The results of this report corroborate the letter sent on January 24 by UN Secretary-General António Guterres, by Tedros Adhanom Ghebreyesus, Director-General of WHO, whose copy is published on the official website of the WHO. # 39; WHO.
With this letter, WHO will try to have the 53 countries that make up the Commission on Narcotic Drugs process the proposal and put it to the vote, at the 62nd session of the United Nations, which will meet in Vienna, in Austria, in March 2019.
For the first time since 1961, the status of cannabis in international law is evolving. The WHO's scientific recommendations on the therapeutic value and damage of Cannabis sativa L., which repeals its 1950 ban on cannabis for therapeutic purposes, are likely to change global policies.
The World Health Organization has proposed reprogramming cannabis under international law to take into account the growing evidence of its medical applications, reversing the position taken in the last 60 years that cannabis should not to be used in the future. legitimate medical practice.

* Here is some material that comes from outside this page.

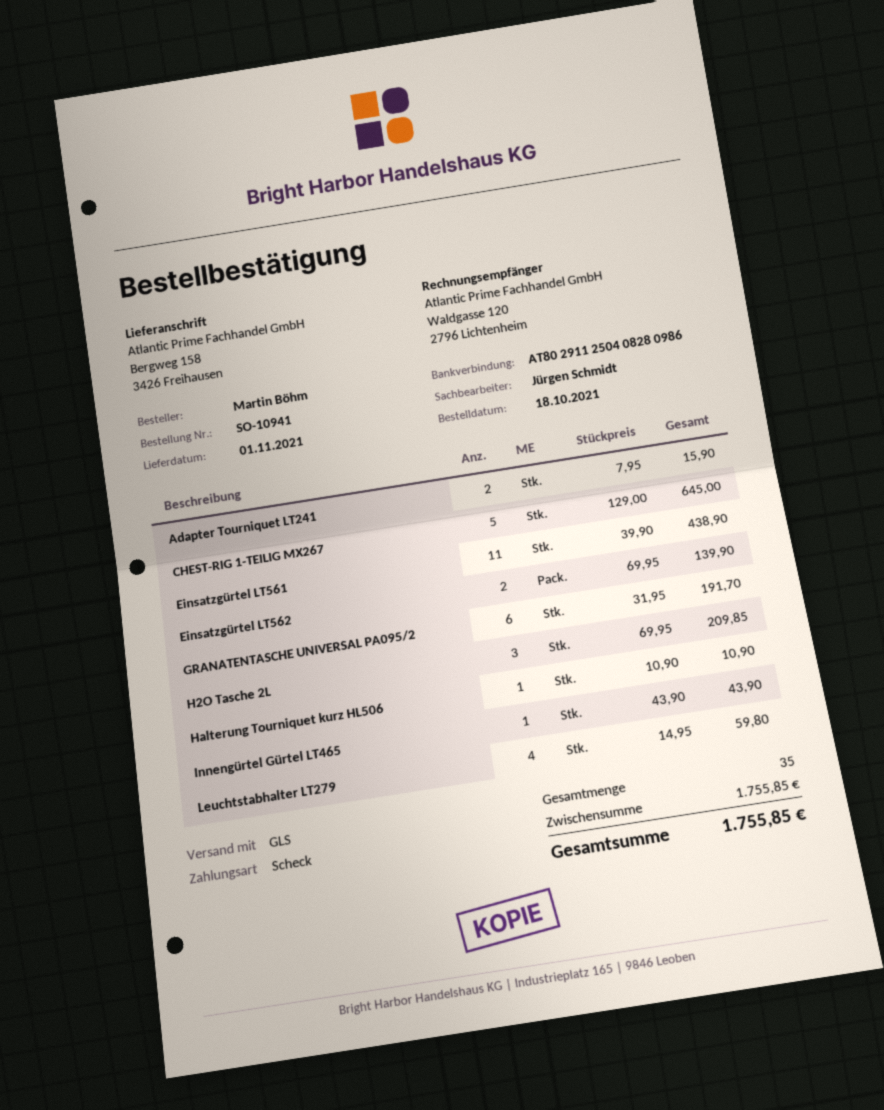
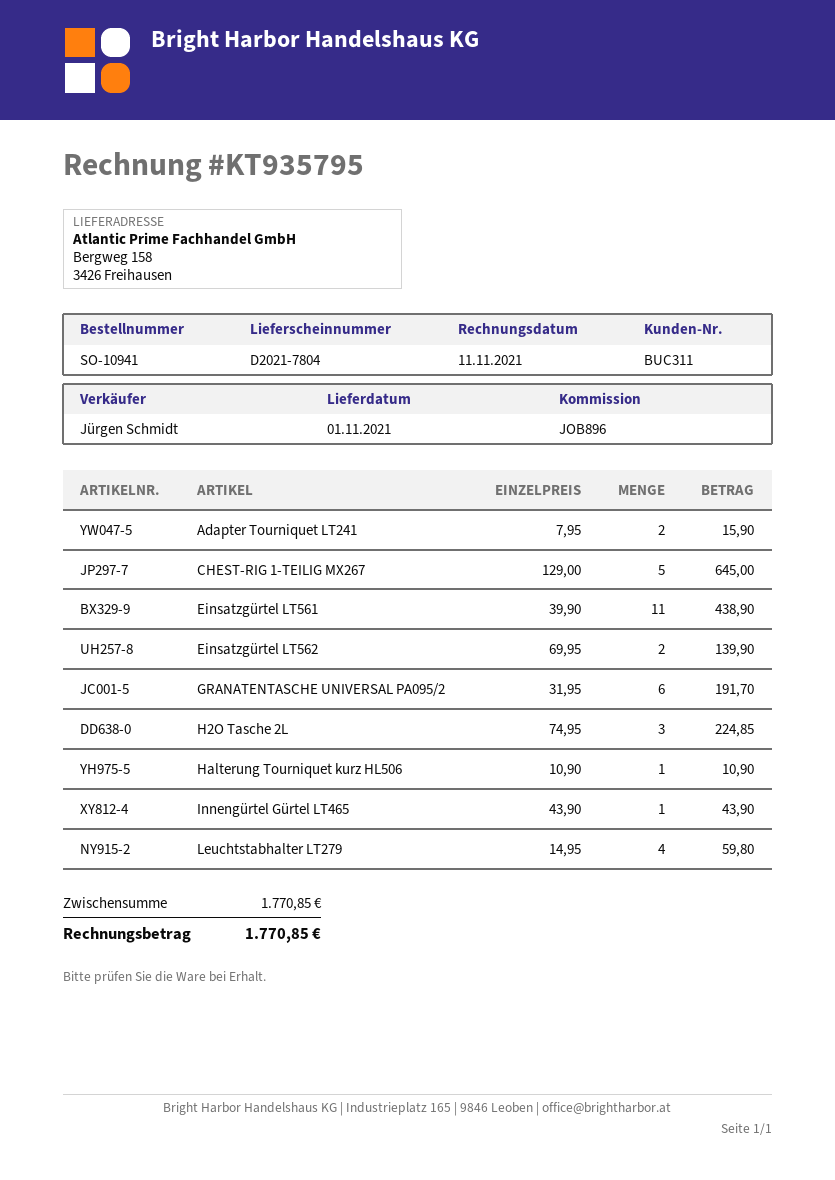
H2O Tasche 2L: 3 x 69.95 = 209.85 -> 3 x 74.95 = 224.85
subtotal: 1755.85 -> 1770.85
total: 1755.85 -> 1770.85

The WHO Expert Committee on Drug Dependence met at the end of last year to critically review available data on cannabis and related substances and to agree on the most appropriate level of international control. The current clbadification of cannabis is as strict as that of heroin, and the committee believes that maintaining it at this level of control would significantly limit access and research on possible treatments derived from the plant. The group of experts advises on the programming of substances according to their potential for danger, dependence and misuse from a public health point of view. It also takes into account its therapeutic utility.
After sixty years of opinion that countries "should strive to abolish cannabis from any legitimate medical practice", he now felt that enough information had been collected to allow a comprehensive review of cannabis and related substances, while more and more Member States allow the use of cannabis for medical and non-medical purposes.
In its review, the committee recommended removing cannabis and its oil from List IV, the most controlled category of the Single Convention on Narcotic Drugs, 1961. The status of other cannabis-related products should also be reconsidered. Cannabis, he advises.